Data extracts
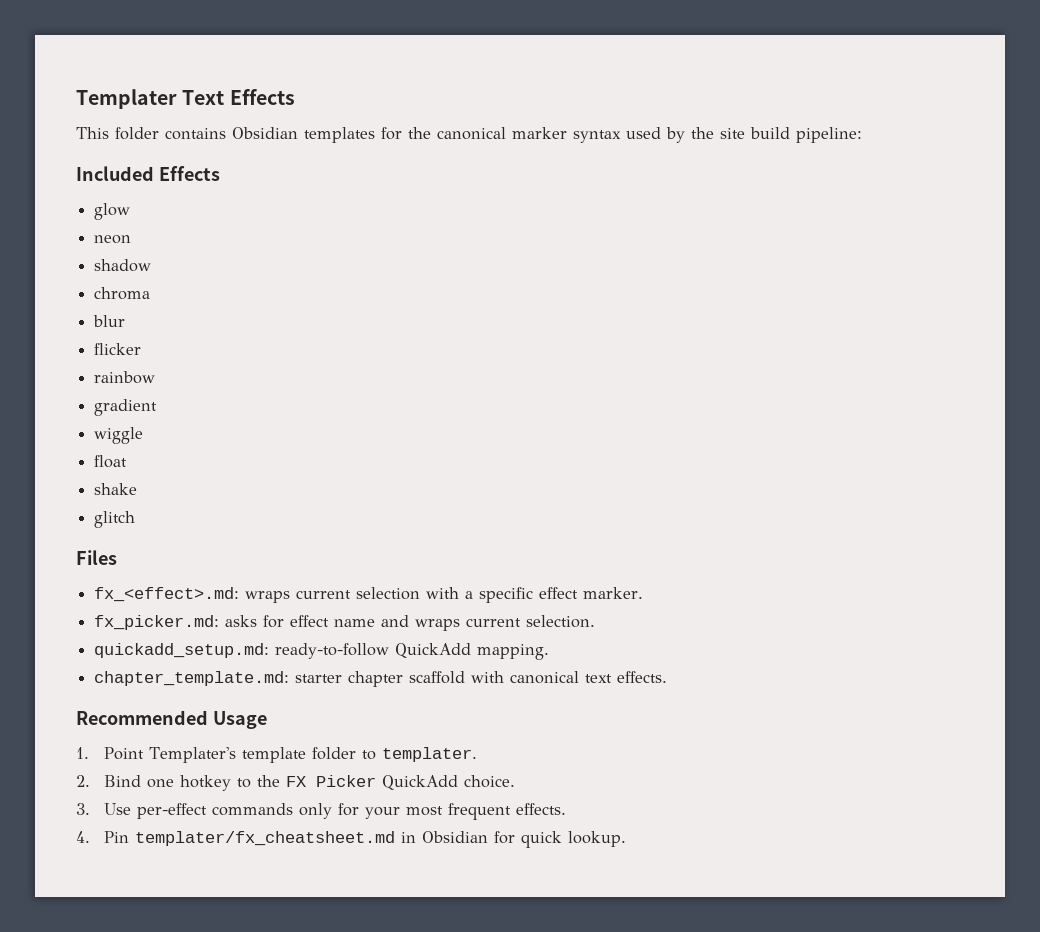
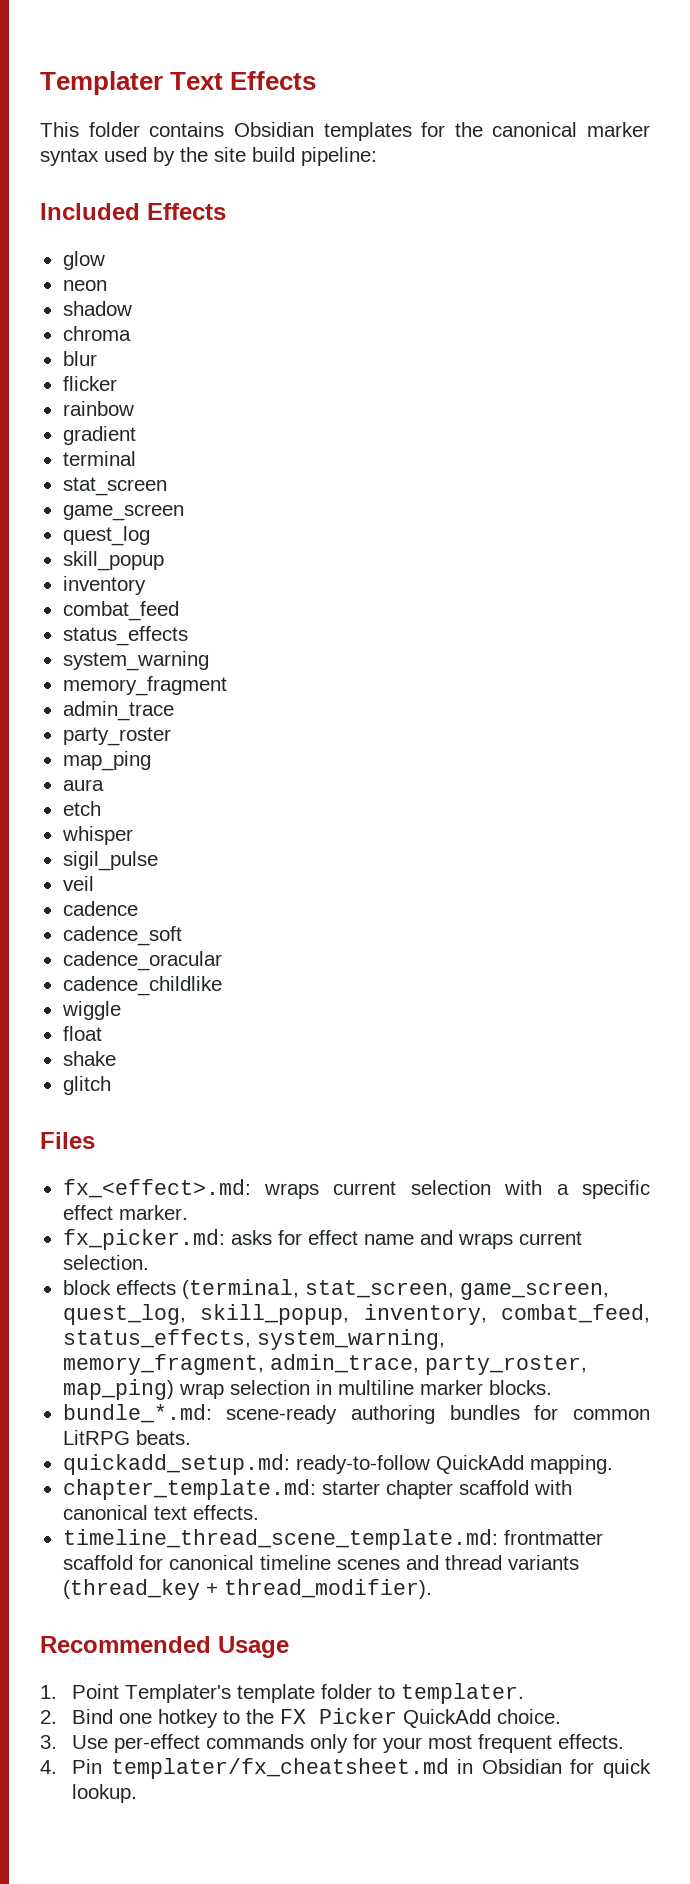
+ terminal
+ stat_screen
+ game_screen
+ quest_log
+ skill_popup
+ inventory
+ combat_feed
+ status_effects
+ system_warning
+ memory_fragment
+ admin_trace
+ party_roster
+ map_ping
+ aura
+ etch
+ whisper
+ sigil_pulse
+ veil
+ cadence
+ cadence_soft
+ cadence_oracular
+ cadence_childlike
+ block effects (terminal, stat_screen, game_screen, quest_log, skill_popup, inventory, combat_feed, status_effects, system_warning, memory_fragment, admin_trace, party_roster, map_ping) wrap selection in multiline marker blocks.
+ bundle_*.md: scene-ready authoring bundles for common LitRPG beats.
+ timeline_thread_scene_template.md: frontmatter scaffold for canonical timeline scenes and thread variants (thread_key + thread_modifier).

Assignment
Your answer must be the records above, word for word, with every picture left out.

Answer to this exercise
+ terminal
+ stat_screen
+ game_screen
+ quest_log
+ skill_popup
+ inventory
+ combat_feed
+ status_effects
+ system_warning
+ memory_fragment
+ admin_trace
+ party_roster
+ map_ping
+ aura
+ etch
+ whisper
+ sigil_pulse
+ veil
+ cadence
+ cadence_soft
+ cadence_oracular
+ cadence_childlike
+ block effects (terminal, stat_screen, game_screen, quest_log, skill_popup, inventory, combat_feed, status_effects, system_warning, memory_fragment, admin_trace, party_roster, map_ping) wrap selection in multiline marker blocks.
+ bundle_*.md: scene-ready authoring bundles for common LitRPG beats.
+ timeline_thread_scene_template.md: frontmatter scaffold for canonical timeline scenes and thread variants (thread_key + thread_modifier).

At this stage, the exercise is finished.